* [Work to be completed]: The pictures do not go in the copy. Reproduce the rest of the entries exactly.

(Web page edit records)
------------------------------------

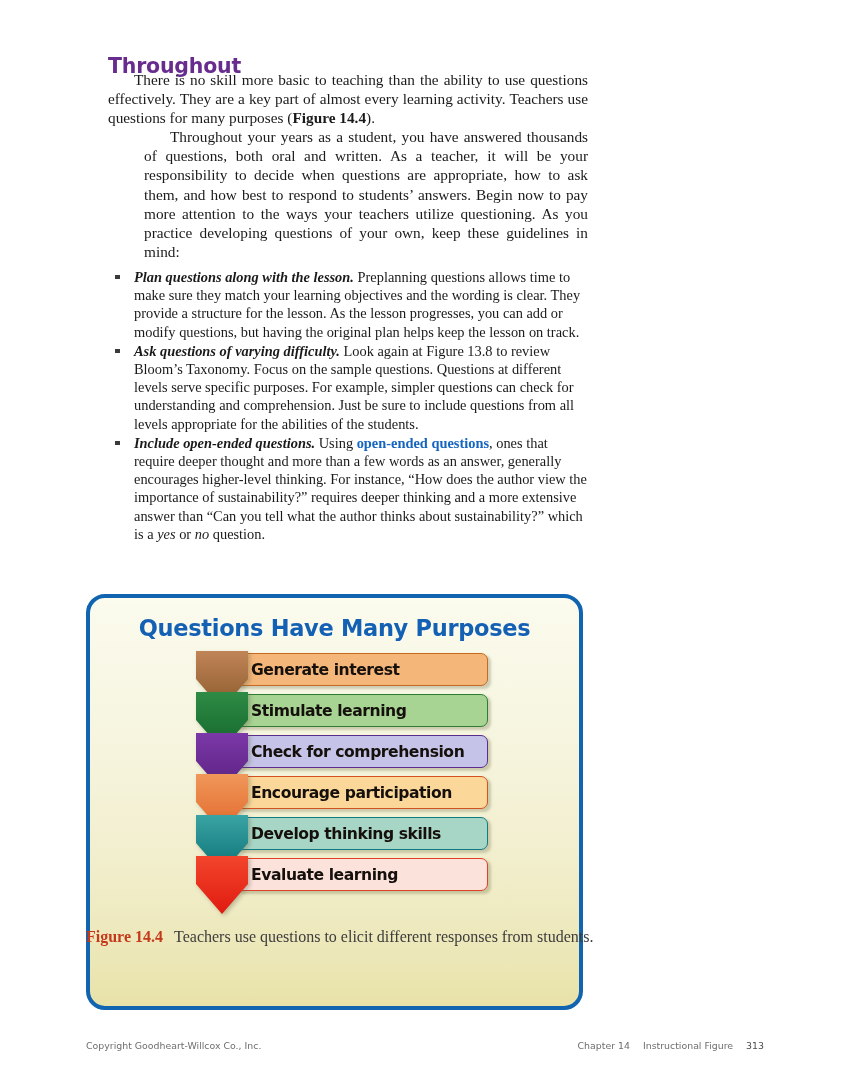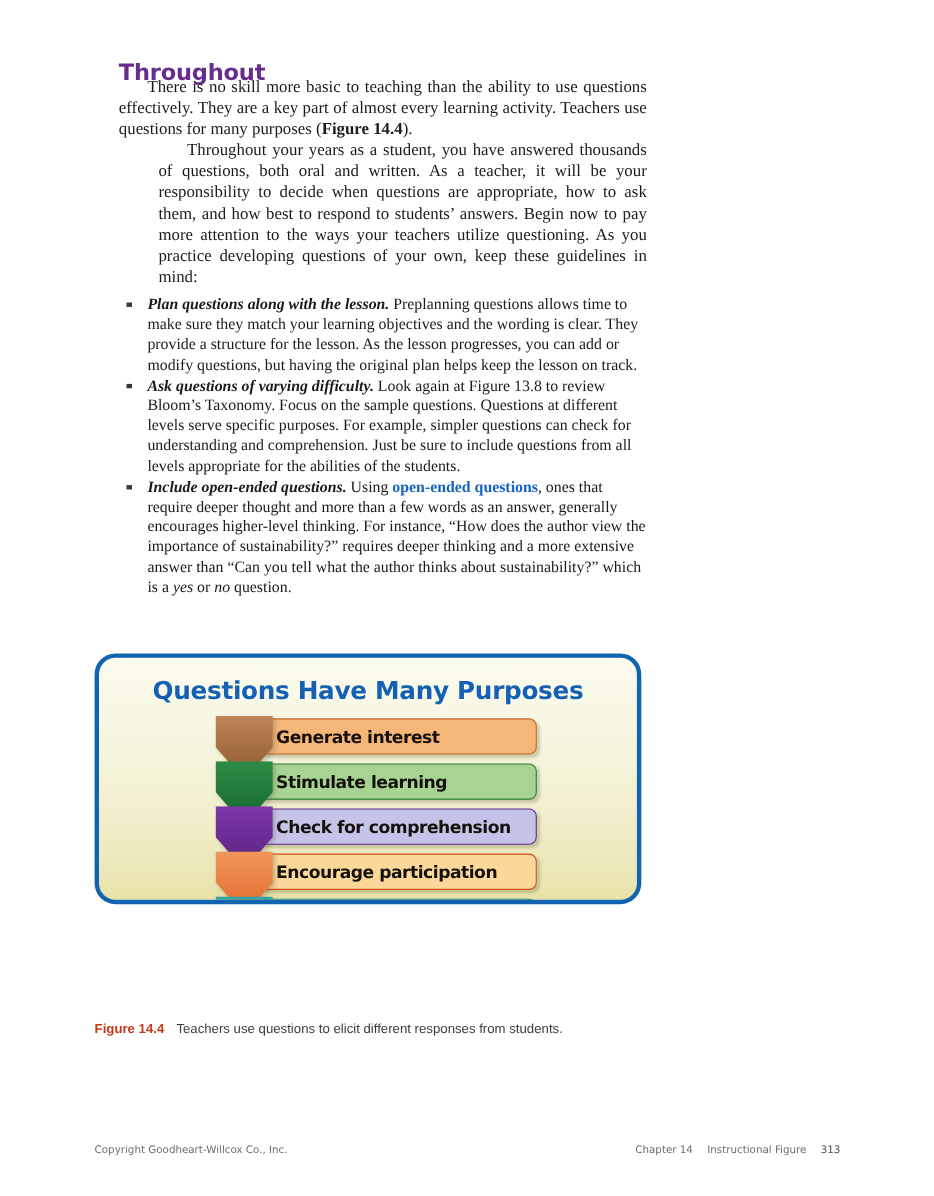--- a/index.html
+++ b/index.html
@@ -91,7 +91,7 @@
     left: 86px;
     top: 594px;
     width: 497px;
-    height: 228px;
+    height: 416px;
     box-sizing: border-box;
     border: 4.5px solid #1064B0;
     border-radius: 19px;

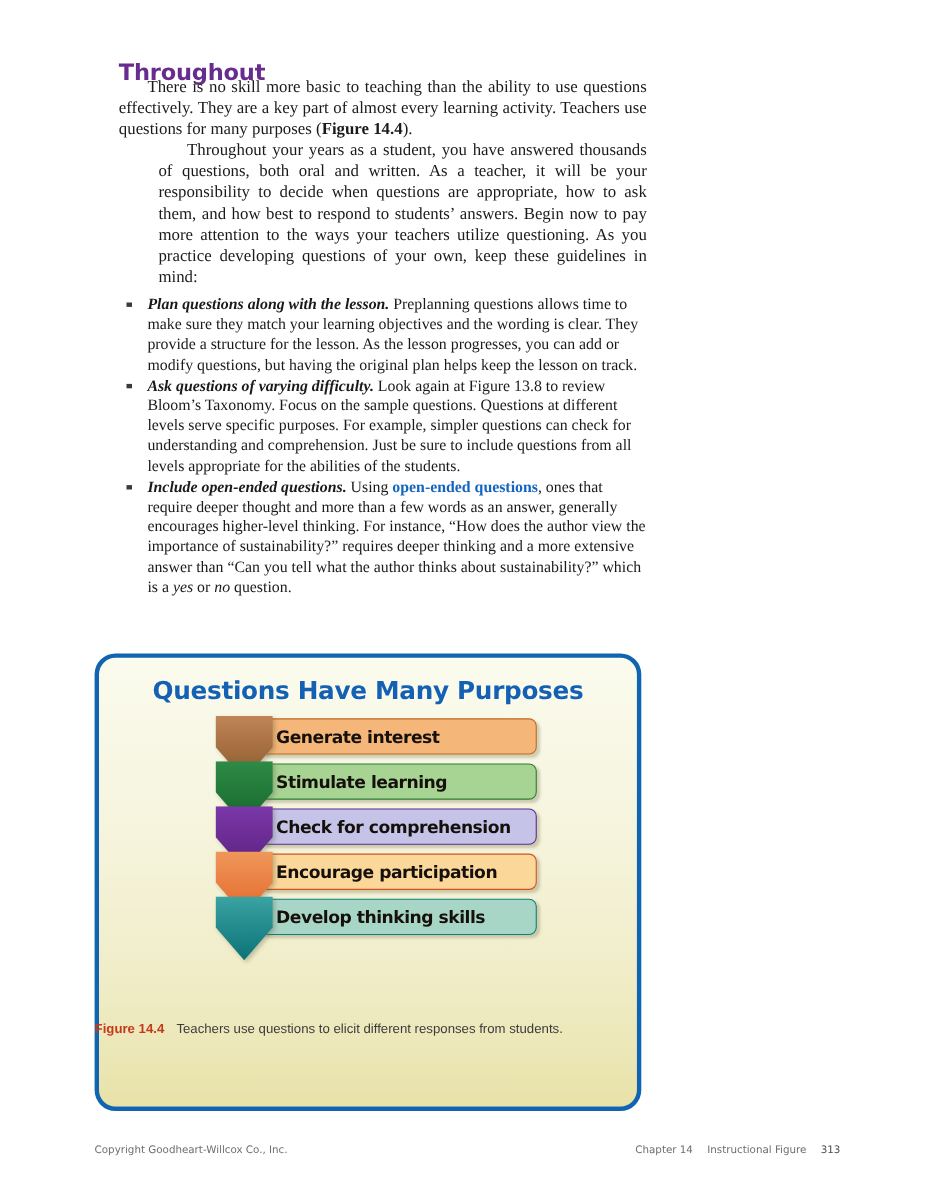--- a/index.html
+++ b/index.html
@@ -300,6 +300,22 @@
             <span class="label">Develop thinking skills</span>
           </div>
         </div>
+        <div class="row" style="top: 205px;">
+          <div class="chev">
+            <svg viewBox="0 0 52 62" xmlns="http://www.w3.org/2000/svg">
+              <defs>
+                <linearGradient id="g5" x1="0" y1="0" x2="0" y2="1">
+                  <stop offset="0%" stop-color="#F2452C"></stop>
+                  <stop offset="100%" stop-color="#E01B10"></stop>
+                </linearGradient>
+              </defs>
+              <path d="M0,0 L52,0 L52,28 L26,58 L0,28 Z" fill="url(#g5)"></path>
+            </svg>
+          </div>
+          <div class="bar" style="background: rgb(251, 226, 219); border-color: rgb(224, 64, 42);">
+            <span class="label">Evaluate learning</span>
+          </div>
+        </div>
       </div>
   </div>
 

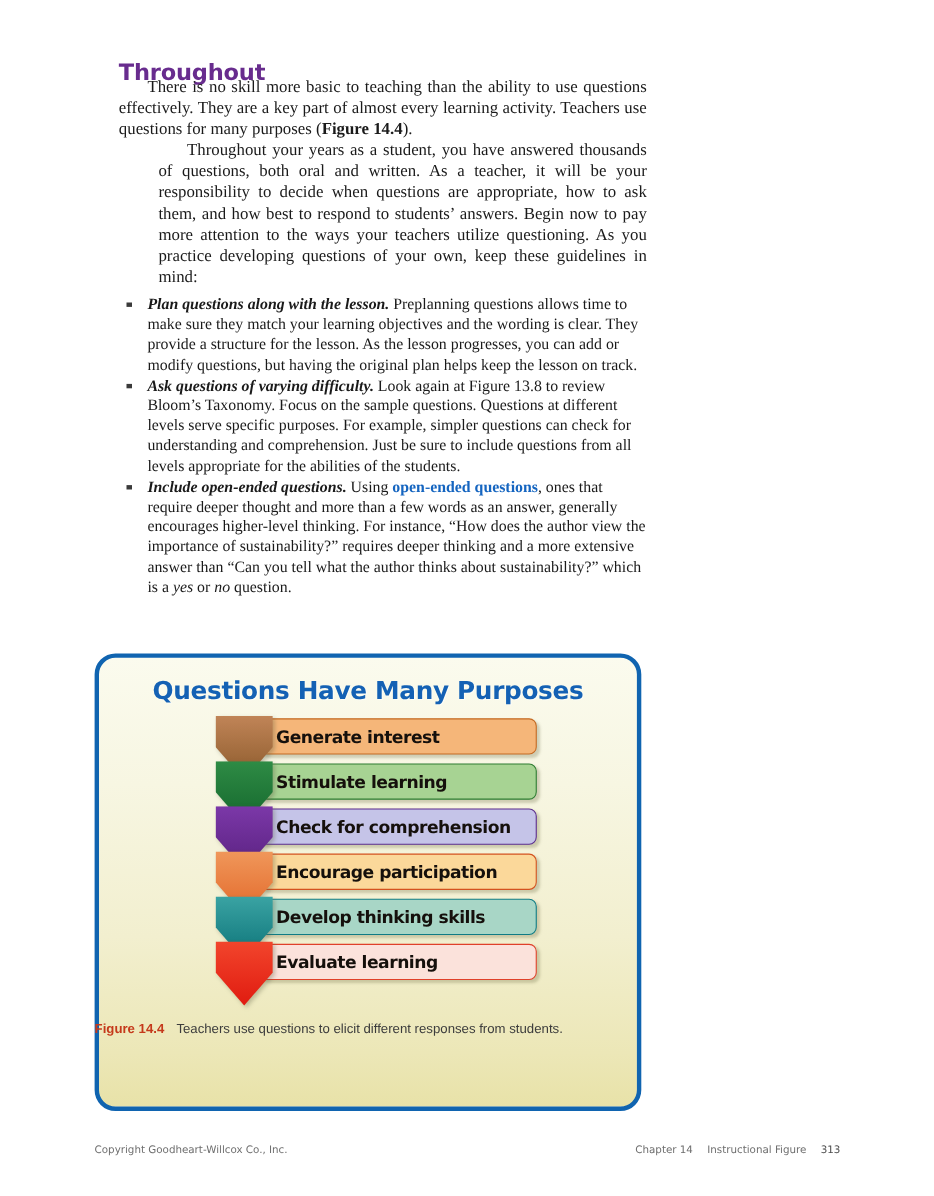--- a/index.html
+++ b/index.html
@@ -167,8 +167,8 @@
     left: 86px;
     top: 928px;
     width: 560px;
-    font-family: Liberation Sans, sans-serif;
-    font-size: 12px;
+    font-family: Liberation Serif, serif;
+    font-size: 16px;
     color: #3c3c3c;
   }
   .caption .fignum {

------------------------------------

* [Solution]:
--- a/index.html
+++ b/index.html
@@ -91,7 +91,7 @@
     left: 86px;
     top: 594px;
     width: 497px;
-    height: 228px;
+    height: 416px;
     box-sizing: border-box;
     border: 4.5px solid #1064B0;
     border-radius: 19px;

--- a/index.html
+++ b/index.html
@@ -300,6 +300,22 @@
             <span class="label">Develop thinking skills</span>
           </div>
         </div>
+        <div class="row" style="top: 205px;">
+          <div class="chev">
+            <svg viewBox="0 0 52 62" xmlns="http://www.w3.org/2000/svg">
+              <defs>
+                <linearGradient id="g5" x1="0" y1="0" x2="0" y2="1">
+                  <stop offset="0%" stop-color="#F2452C"></stop>
+                  <stop offset="100%" stop-color="#E01B10"></stop>
+                </linearGradient>
+              </defs>
+              <path d="M0,0 L52,0 L52,28 L26,58 L0,28 Z" fill="url(#g5)"></path>
+            </svg>
+          </div>
+          <div class="bar" style="background: rgb(251, 226, 219); border-color: rgb(224, 64, 42);">
+            <span class="label">Evaluate learning</span>
+          </div>
+        </div>
       </div>
   </div>
 

--- a/index.html
+++ b/index.html
@@ -167,8 +167,8 @@
     left: 86px;
     top: 928px;
     width: 560px;
-    font-family: Liberation Sans, sans-serif;
-    font-size: 12px;
+    font-family: Liberation Serif, serif;
+    font-size: 16px;
     color: #3c3c3c;
   }
   .caption .fignum {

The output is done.